Keir Starmer llega a una semana crucial para mantener su liderazgo como primer ministro del Reino Unido. El lunes, el mandatario comparecerá voluntariamente ante la Cámara de los Comunes para explicar el escándalo que involucra a Peter Mandelson y que llevó al despido inmediato de Oliver “Olly” Robbins, el secretario permanente del Ministerio de Exteriores.
El foco está en demostrar que ni Starmer ni sus ministros presionaron para ignorar el veto del Departamento de Escrutinio de Seguridad del Reino Unido (UKSV) que rechazó la designación de Mandelson como embajador ante Estados Unidos. El primer ministro sostiene que no fue informado sobre dicho veto y que actuó con transparencia.
“Es totalmente inaceptable que cuando el primer ministro debe impulsar un nombramiento no se le informe de que el candidato ha sido vetado. Es algo imperdonable y estoy muy furioso al respecto.”

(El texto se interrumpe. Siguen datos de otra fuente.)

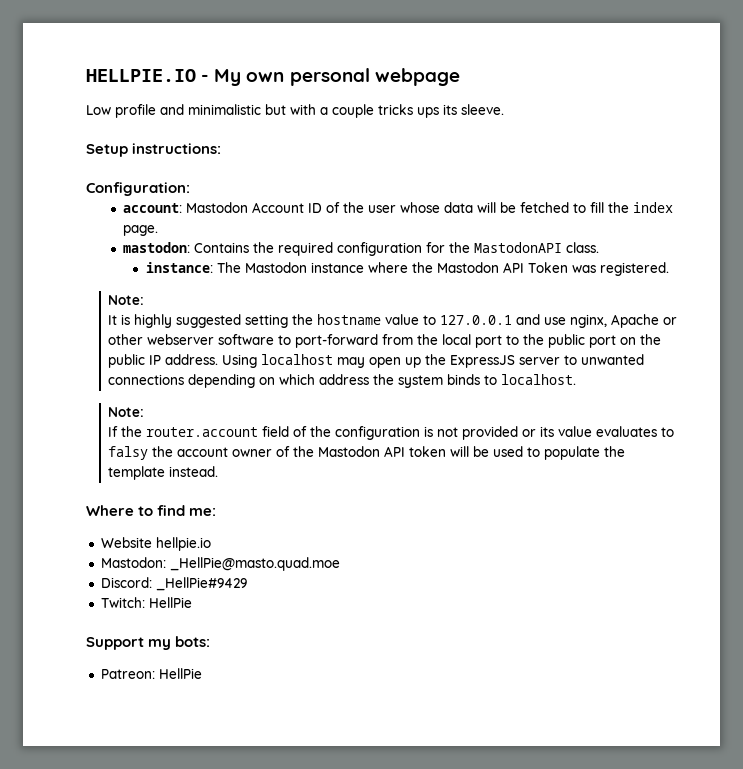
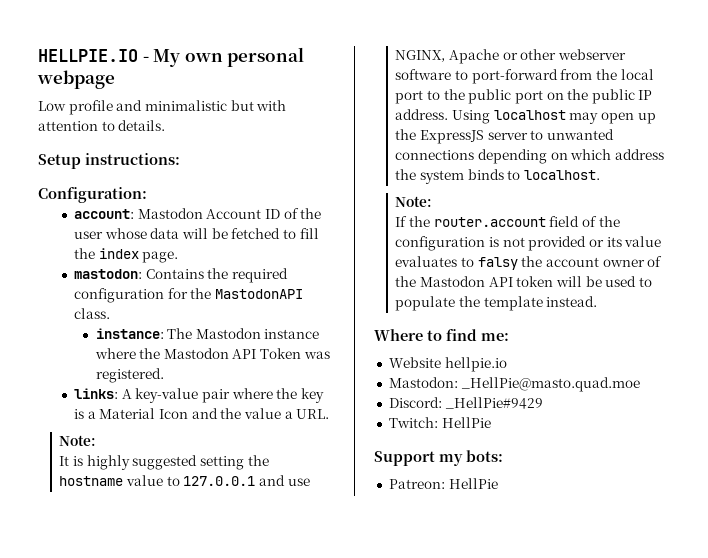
[320,104,504,118] a couple tricks ups its sleeve. -> [38,120,166,131] attention to details.
(669, 269) none -> [74,388,325,403] [74,408,330,419] // links: A key-value pair where the key is a Material Icon and the value a URL.
[570,314,608,328] nginx, -> [395,50,446,62] NGINX,

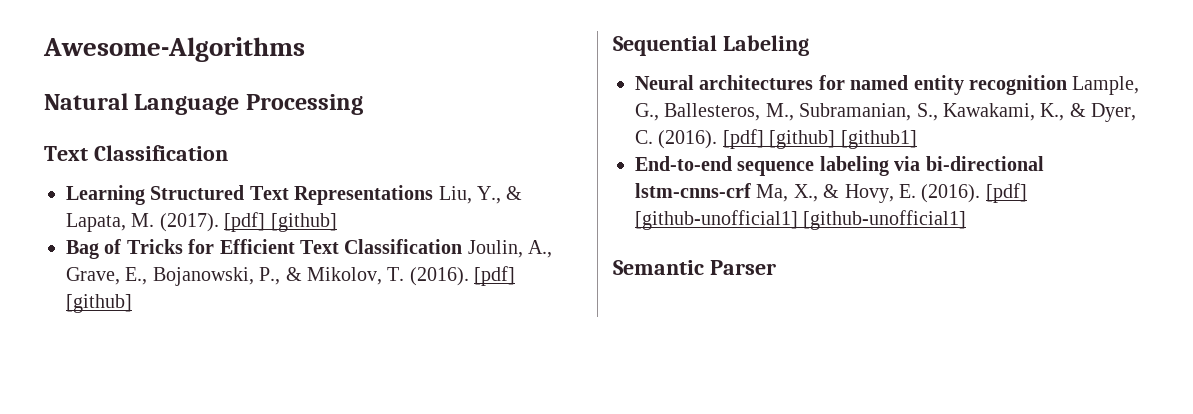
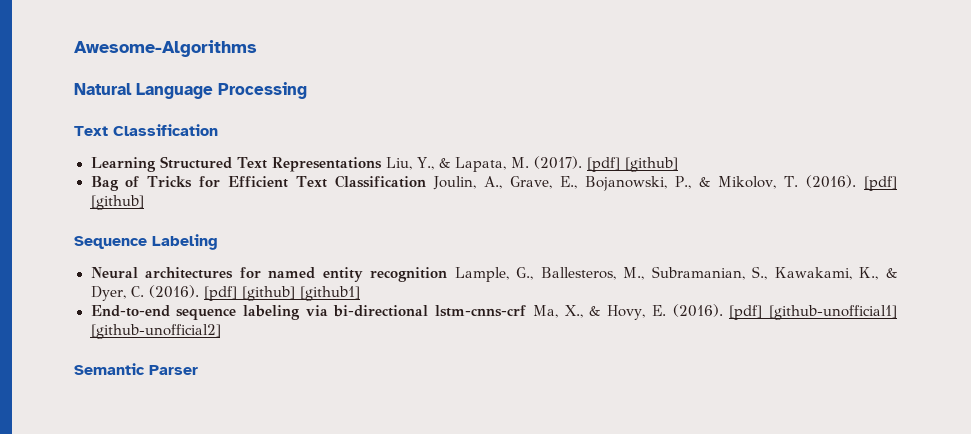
[613,35,717,56] Sequential -> [74,236,147,249] Sequence
[803,210,967,230] [github-unofficial1] -> [90,324,221,339] [github-unofficial2]

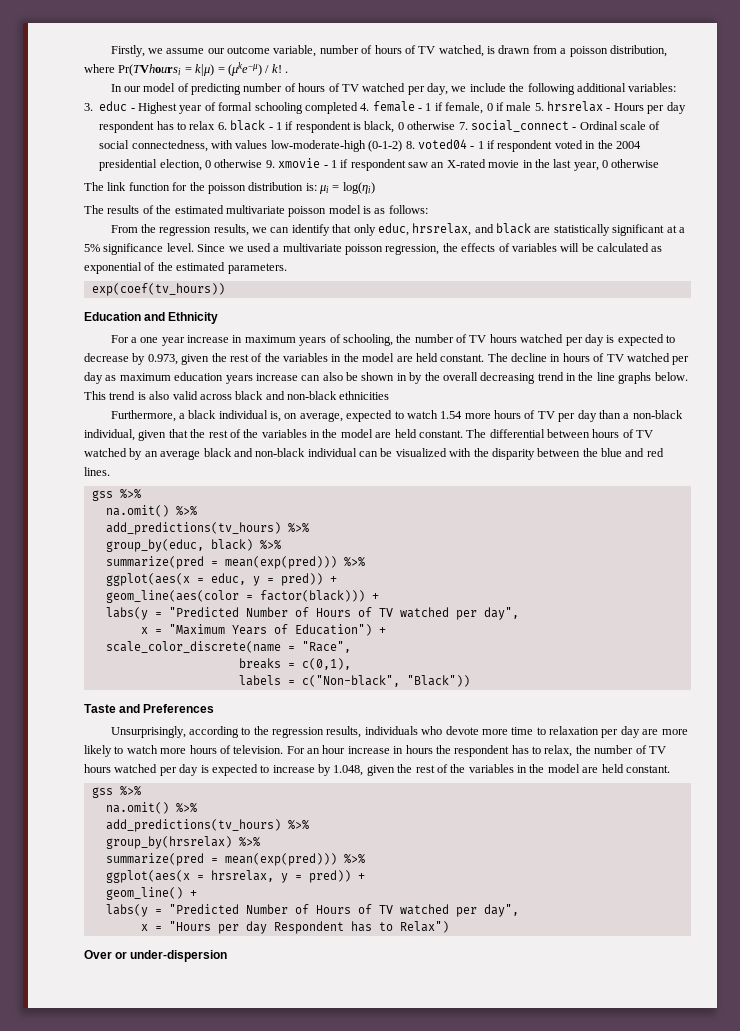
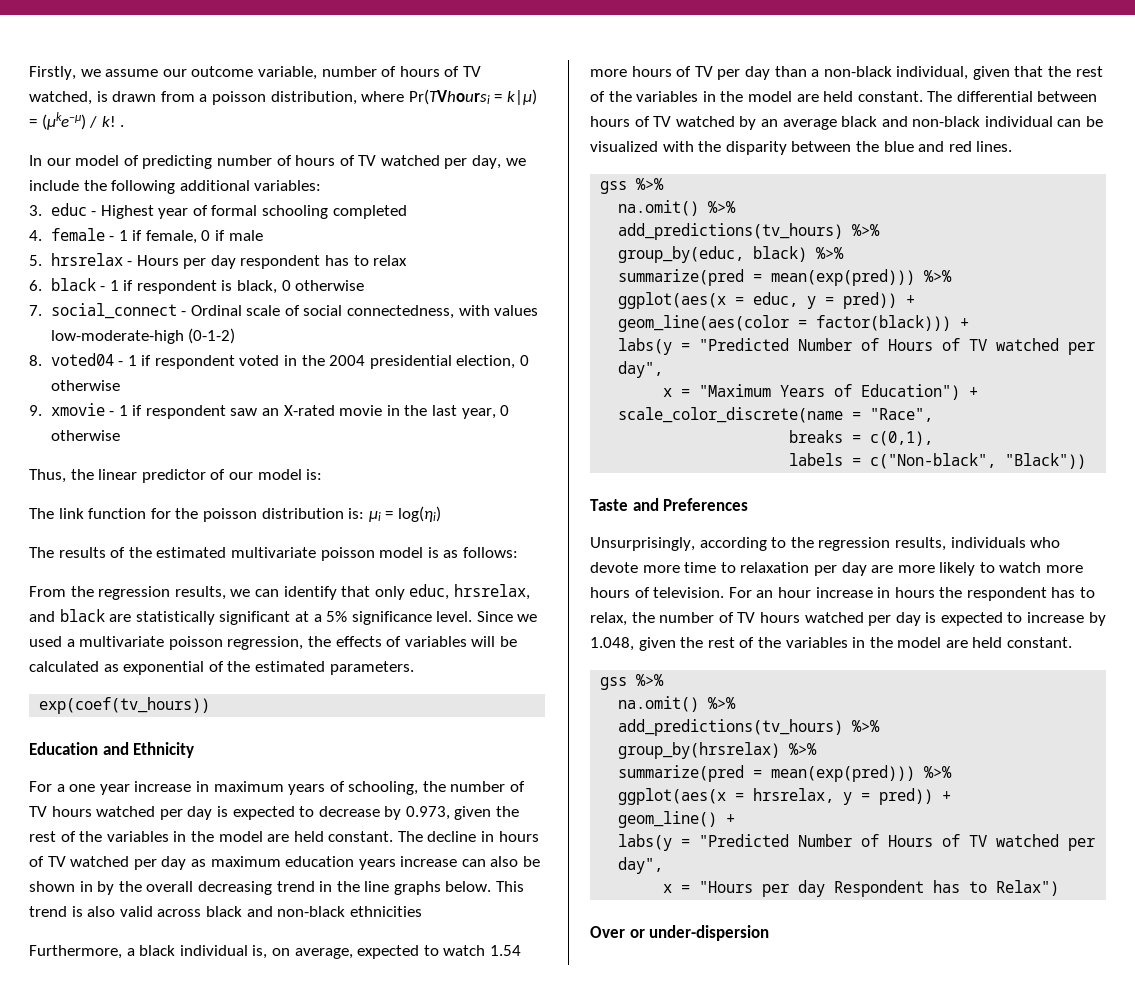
(358, 108) none -> (407, 212) //
(532, 106) none -> (263, 235) //
(216, 125) none -> (408, 260) //
(456, 125) none -> (365, 285) //
(403, 146) none -> (236, 336) //
(263, 163) none -> (120, 385) //
(660, 163) none -> [29,469,323,483] // Thus, the linear predictor of our model is:

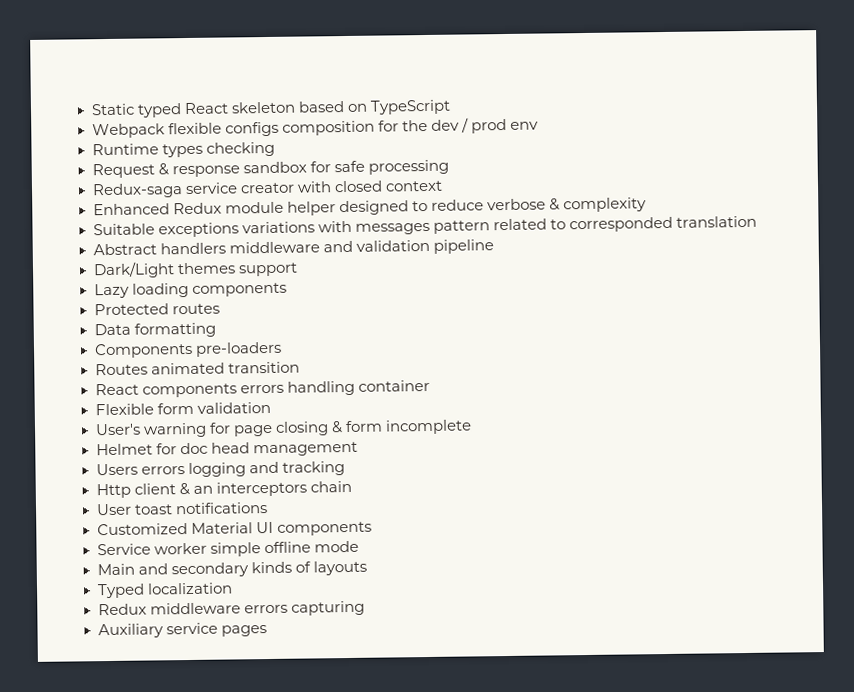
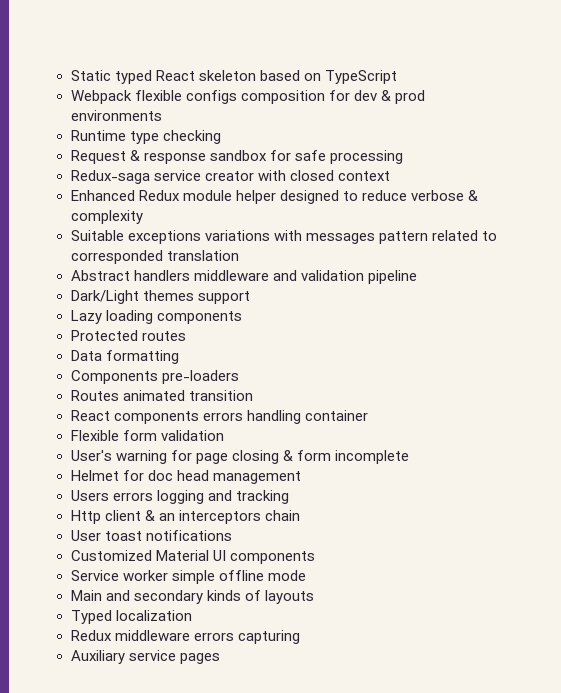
[401,117,539,134] the dev / prod env -> [353,90,425,104] [70,110,162,121] dev & prod environments
[161,143,203,158] types -> [129,131,159,144] type

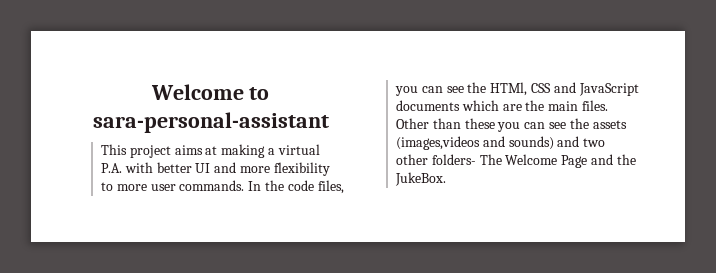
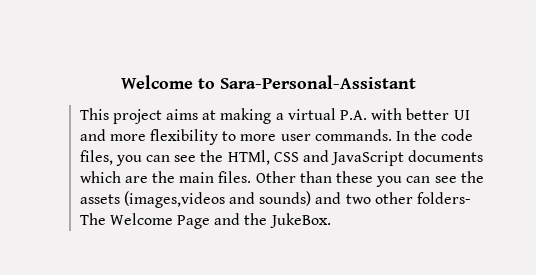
[92,112,329,133] sara-personal-assistant -> [219,75,416,89] Sara-Personal-Assistant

La situación ha generado gran malestar en el Ministerio de Exteriores, donde Robbins se siente señalado como chivo expiatorio en una disputa política. Su comparecencia ante la Comisión de Asuntos Exteriores, prevista para el martes, podría agravar la crisis del Gobierno laborista.
Expertos destacan la complejidad del proceso, pues los altos funcionarios están legalmente obligados a no revelar detalles del escrutinio de candidatos para preservar la confidencialidad del sistema. Además, otros funcionarios clave conocieron el veto y evitaron informar a Starmer para no violar esta norma.
La oposición política, sin embargo, acusa a Starmer de mentir al Parlamento y exige su renuncia inmediata, mientras que dentro del Partido Laborista crecen las dudas sobre su capacidad para liderar. Las elecciones municipales y regionales del 7 de mayo se presentan como un reto electoral que podría fortalecer a la extrema derecha y al independentismo escocés.
Starmer ha prometido transparencia total y ha ordenado una investigación independiente para esclarecer los hechos. Sin embargo, la crisis política amenaza con desestabilizar su Gobierno en un momento clave para su liderazgo y la estabilidad del Reino Unido.